> TASK DETAILS:
Every line from the start of the entries up to and including the one bearing "[616,672,776,691] // Add" must be printed verbatim, without the pictures.

(EXERCISE MATERIAL begins)

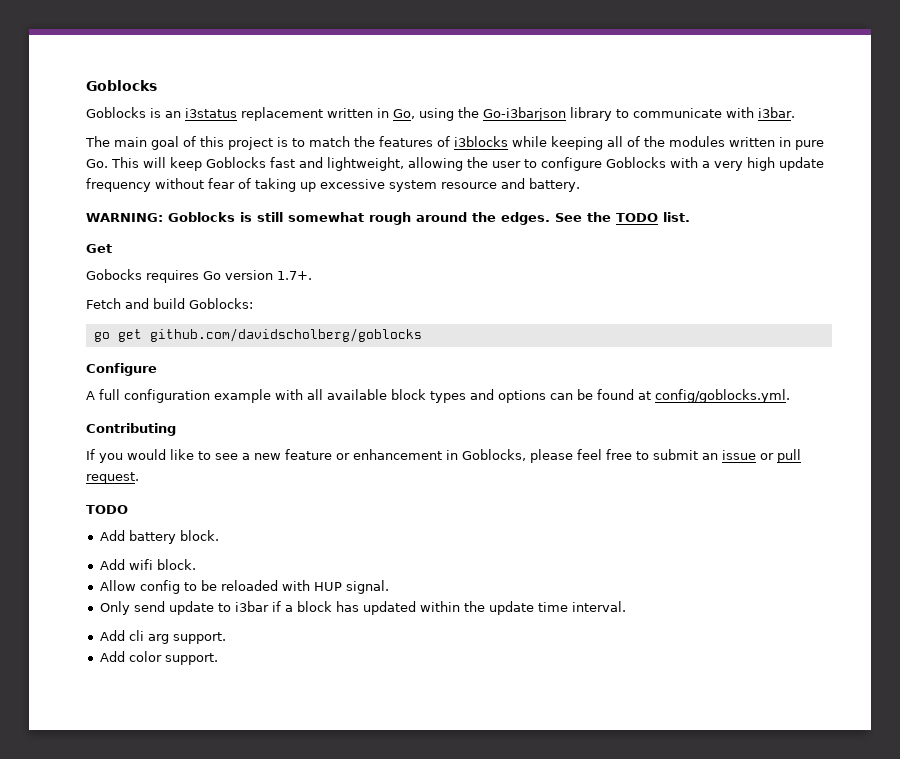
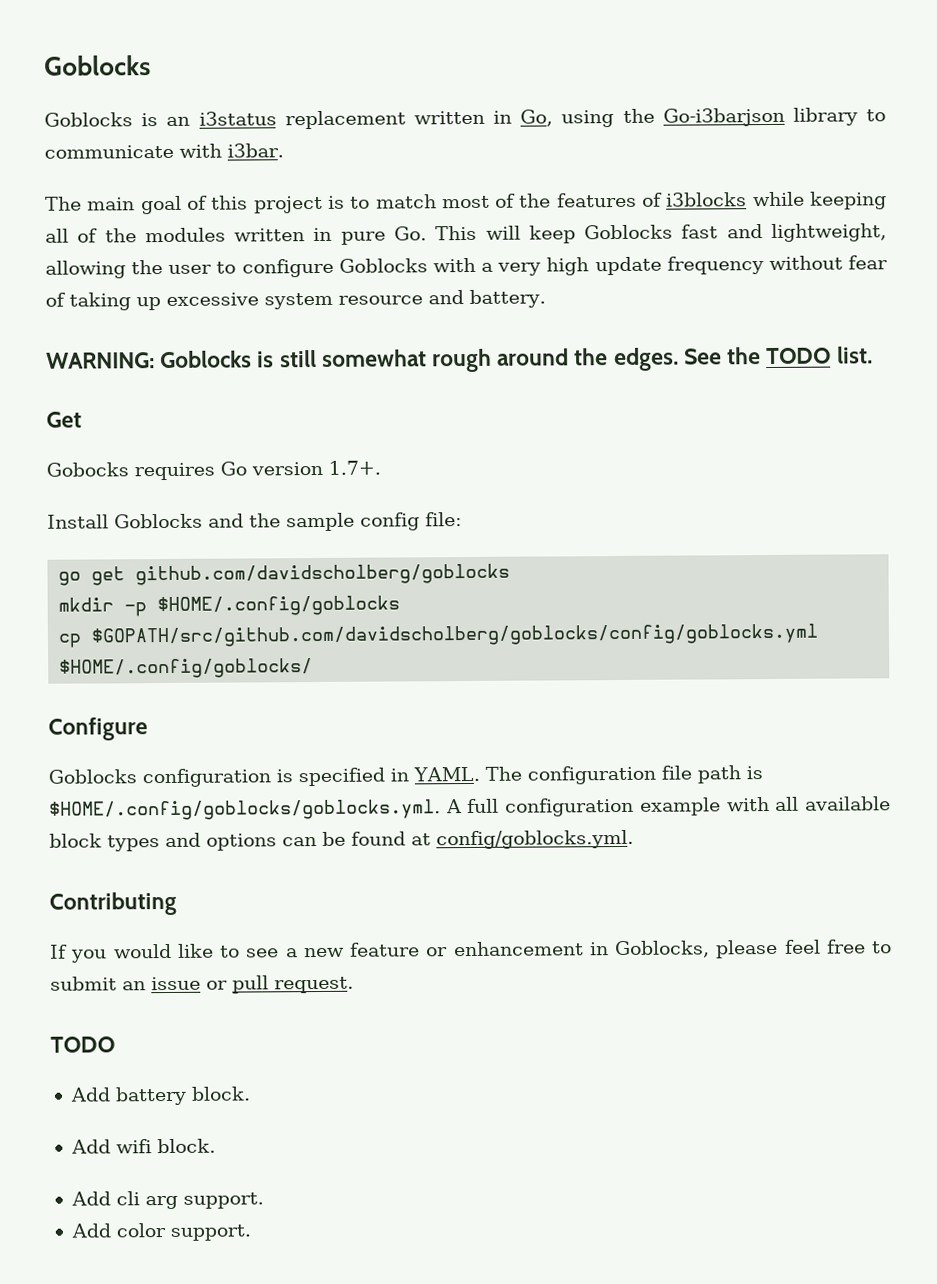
(350, 141) none -> [441,193,517,209] most of
[86,298,253,309] [93,328,422,342] [86,363,157,376] Fetch and build Goblocks: // go get github.com/davidscholberg/goblocks // Configure // -> [47,512,462,532] [58,563,511,586] [58,595,401,617] [58,623,820,648] [59,658,314,679] [48,717,148,741] [48,765,763,788] [49,799,441,821] Install Goblocks and the sample config file: // go get github.com/davidscholberg/goblocks // mkdir -p $HOME/.config/goblocks // cp $GOPATH/src/github.com/davidscholberg/goblocks/config/goblocks.yml $HOME/.config/goblocks/ // Configure // Goblocks configuration is specified in YAML. The configuration file path is $HOME/.config/goblocks/goblocks.yml.
[99,580,389,594] [99,601,626,615] // Allow config to be reloaded with HUP signal. // Only send update to i3bar if a block has updated within the update time interval. -> (216, 1146) none

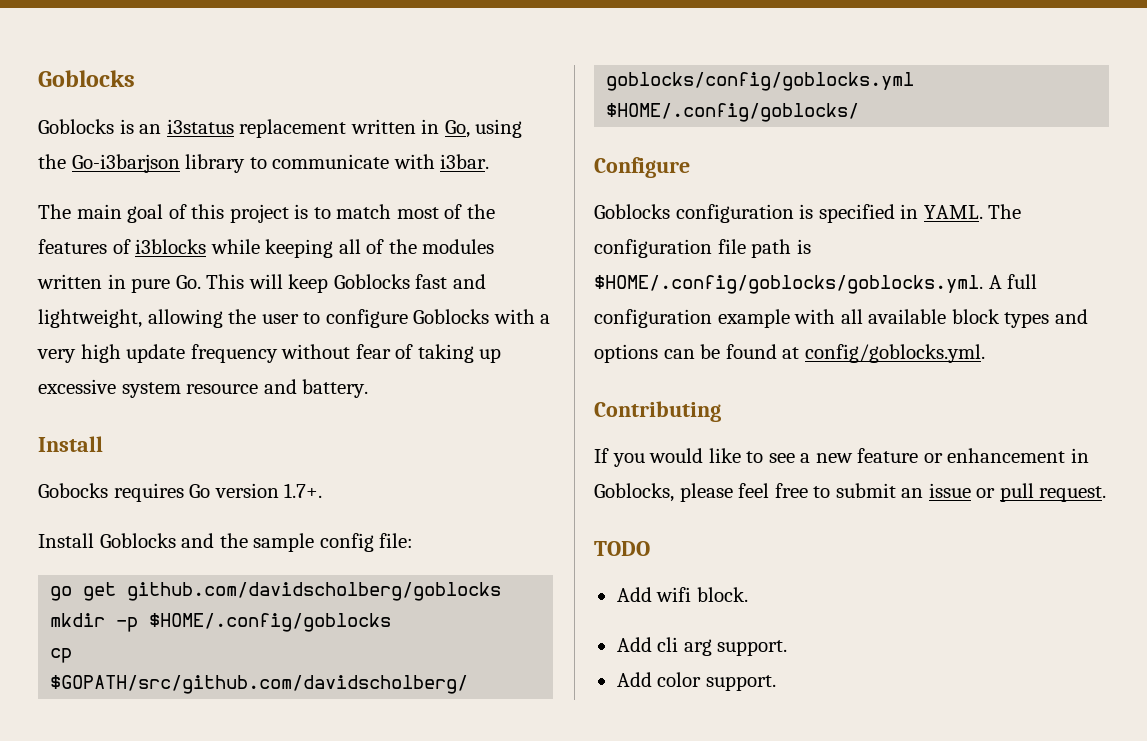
[46,346,873,373] [46,411,82,428] WARNING: Goblocks is still somewhat rough around the edges. See the TODO list. // Get -> [38,436,103,452] Install
[69,1086,251,1106] // Add battery block. -> (650, 548) none

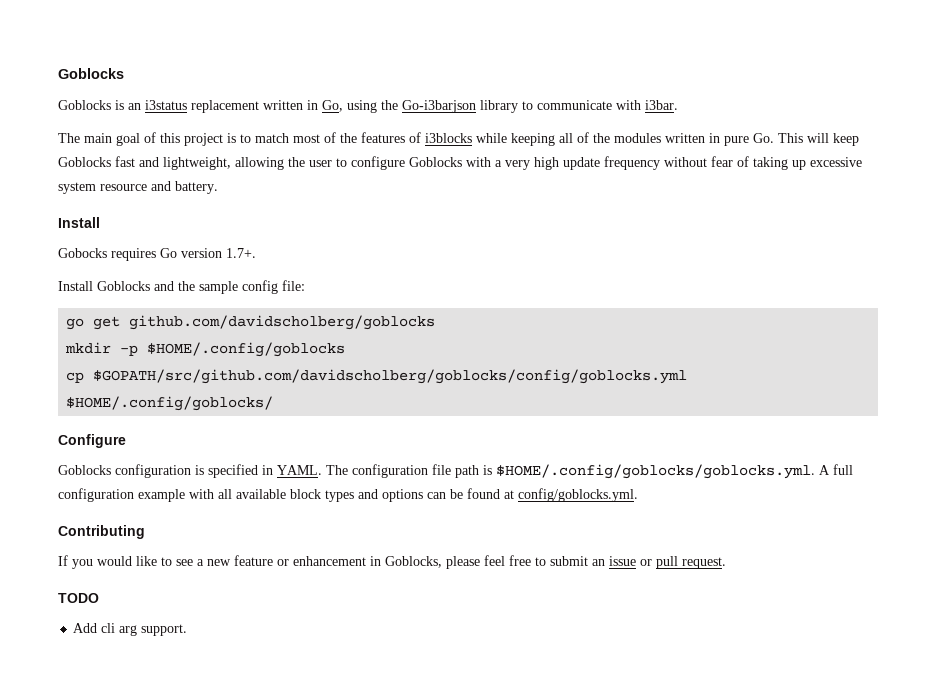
[616,587,748,602] // Add wifi block. -> (99, 598) none
[616,672,776,691] // Add color support. -> (188, 630) none

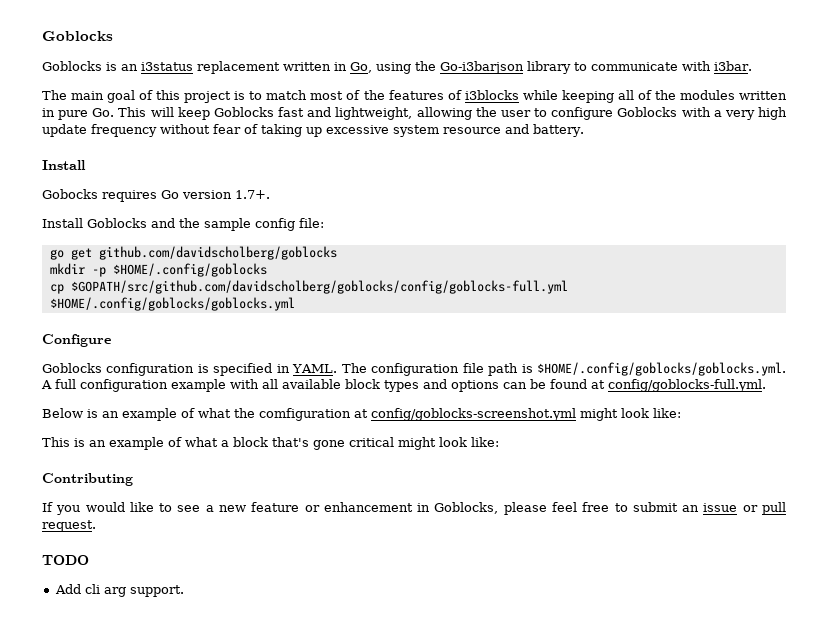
[93,369,688,384] [66,396,274,411] $GOPATH/src/github.com/davidscholberg/goblocks/config/goblocks.yml $HOME/.config/goblocks/ -> [70,280,568,294] [49,297,295,311] $GOPATH/src/github.com/davidscholberg/goblocks/config/goblocks-full.yml $HOME/.config/goblocks/goblocks.yml
[518,488,638,502] config/goblocks.yml. -> [608,379,766,392] [42,408,681,421] [42,437,499,450] config/goblocks-full.yml. // Below is an example of what the comfiguration at config/goblocks-screenshot.yml might look like: // This is an example of what a block that's gone critical might look like:

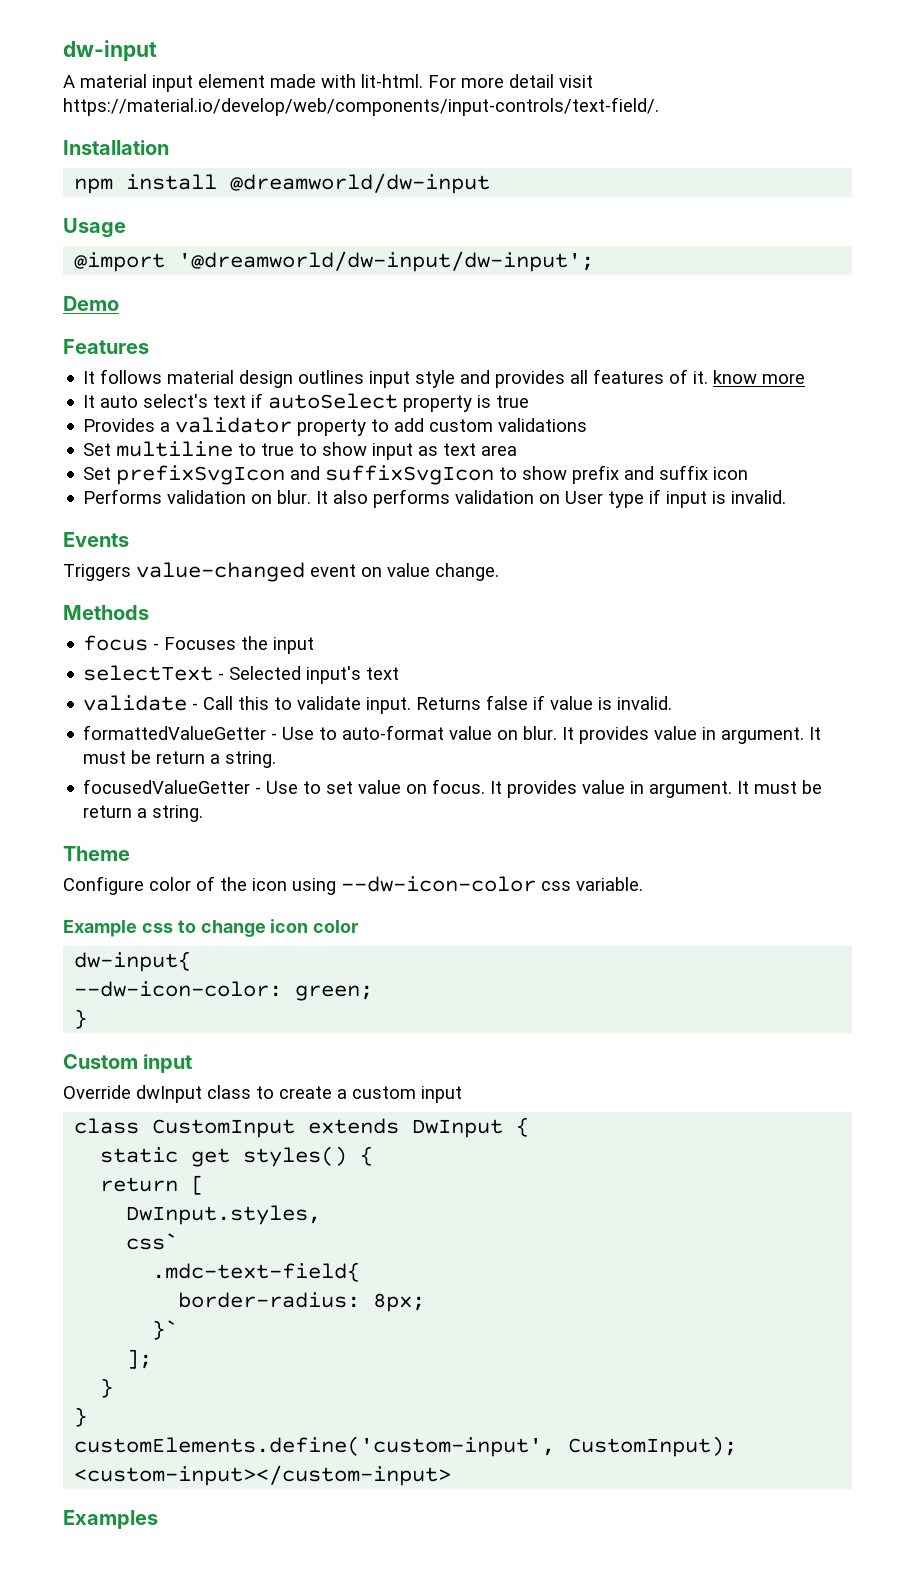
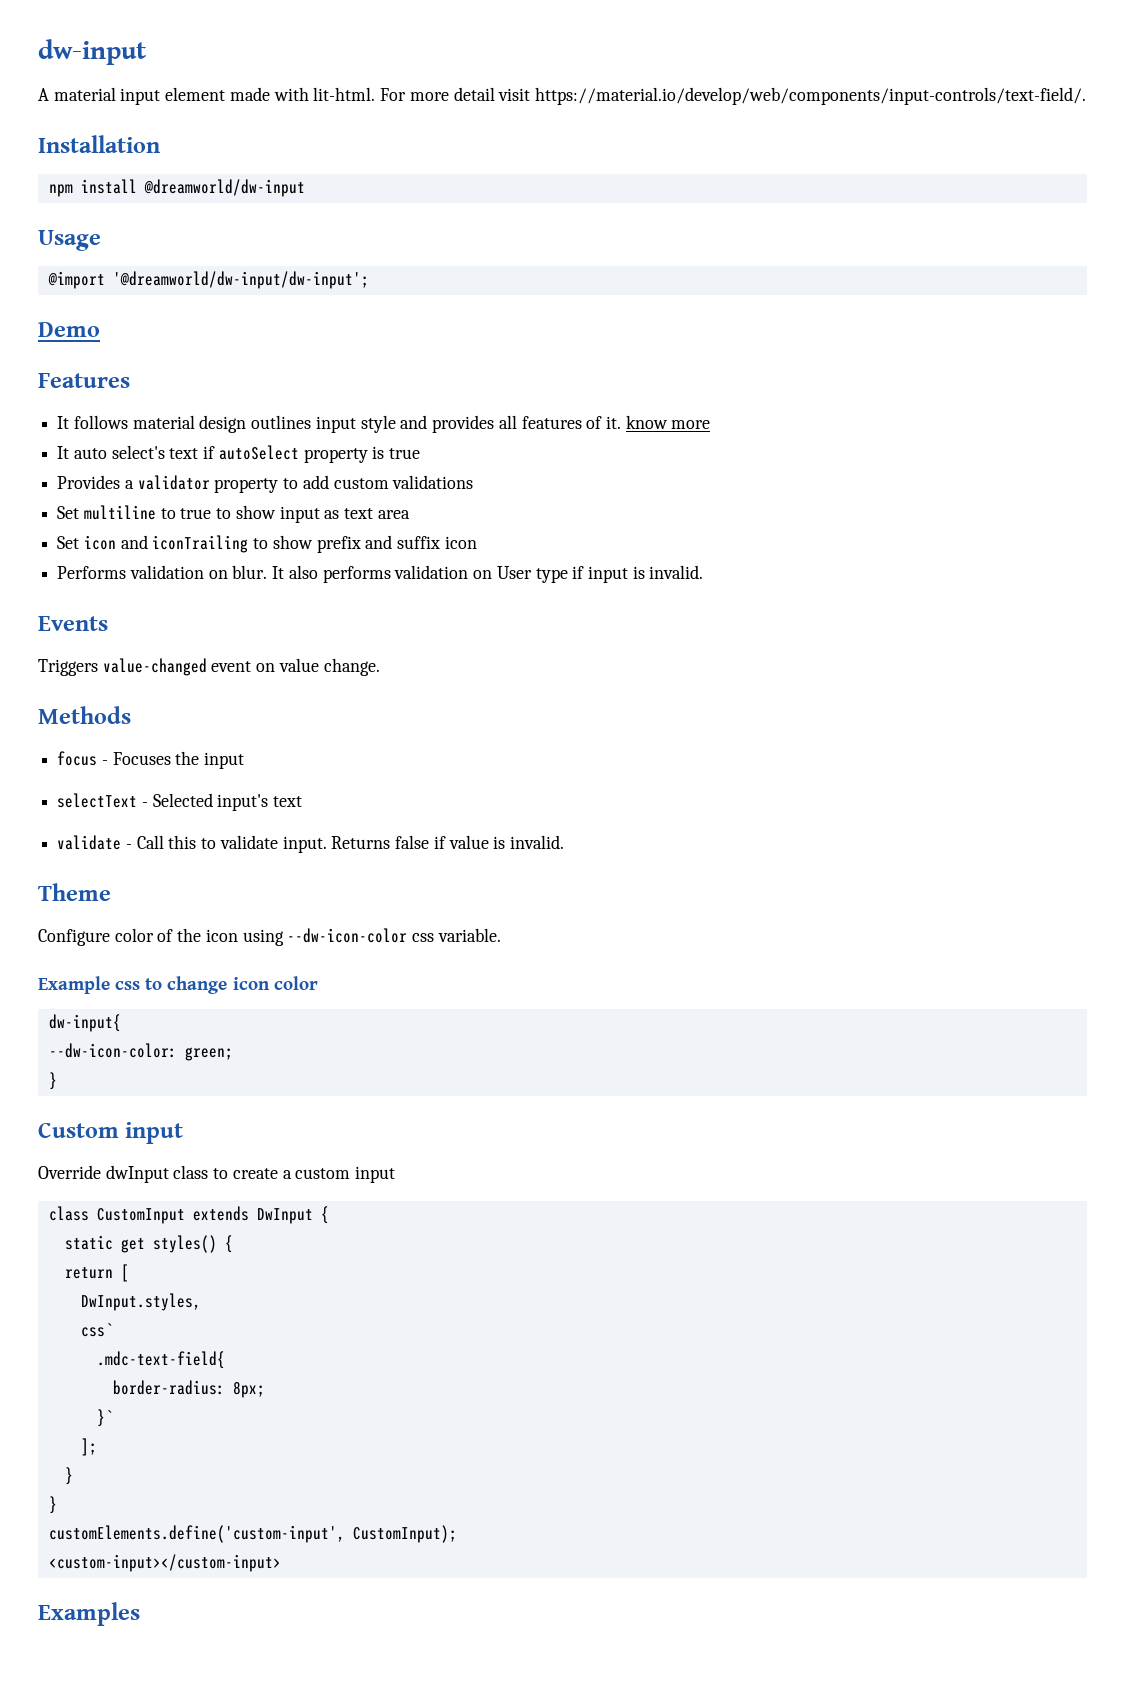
[116,465,495,485] prefixSvgIcon and suffixSvgIcon -> [83,535,249,553] icon and iconTrailing
[83,725,822,744] [83,750,277,768] [83,779,823,798] [83,805,204,822] // formattedValueGetter - Use to auto-format value on blur. It provides value in argument. It must be return a string. // focusedValueGetter - Use to set value on focus. It provides value in argument. It must be return a string. -> (564, 842) none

(EXERCISE MATERIAL ends)

> OUTPUT OF THE EXERCISE:
(350, 141) none -> [441,193,517,209] most of
[86,298,253,309] [93,328,422,342] [86,363,157,376] Fetch and build Goblocks: // go get github.com/davidscholberg/goblocks // Configure // -> [47,512,462,532] [58,563,511,586] [58,595,401,617] [58,623,820,648] [59,658,314,679] [48,717,148,741] [48,765,763,788] [49,799,441,821] Install Goblocks and the sample config file: // go get github.com/davidscholberg/goblocks // mkdir -p $HOME/.config/goblocks // cp $GOPATH/src/github.com/davidscholberg/goblocks/config/goblocks.yml $HOME/.config/goblocks/ // Configure // Goblocks configuration is specified in YAML. The configuration file path is $HOME/.config/goblocks/goblocks.yml.
[99,580,389,594] [99,601,626,615] // Allow config to be reloaded with HUP signal. // Only send update to i3bar if a block has updated within the update time interval. -> (216, 1146) none

[46,346,873,373] [46,411,82,428] WARNING: Goblocks is still somewhat rough around the edges. See the TODO list. // Get -> [38,436,103,452] Install
[69,1086,251,1106] // Add battery block. -> (650, 548) none

[616,587,748,602] // Add wifi block. -> (99, 598) none
[616,672,776,691] // Add color support. -> (188, 630) none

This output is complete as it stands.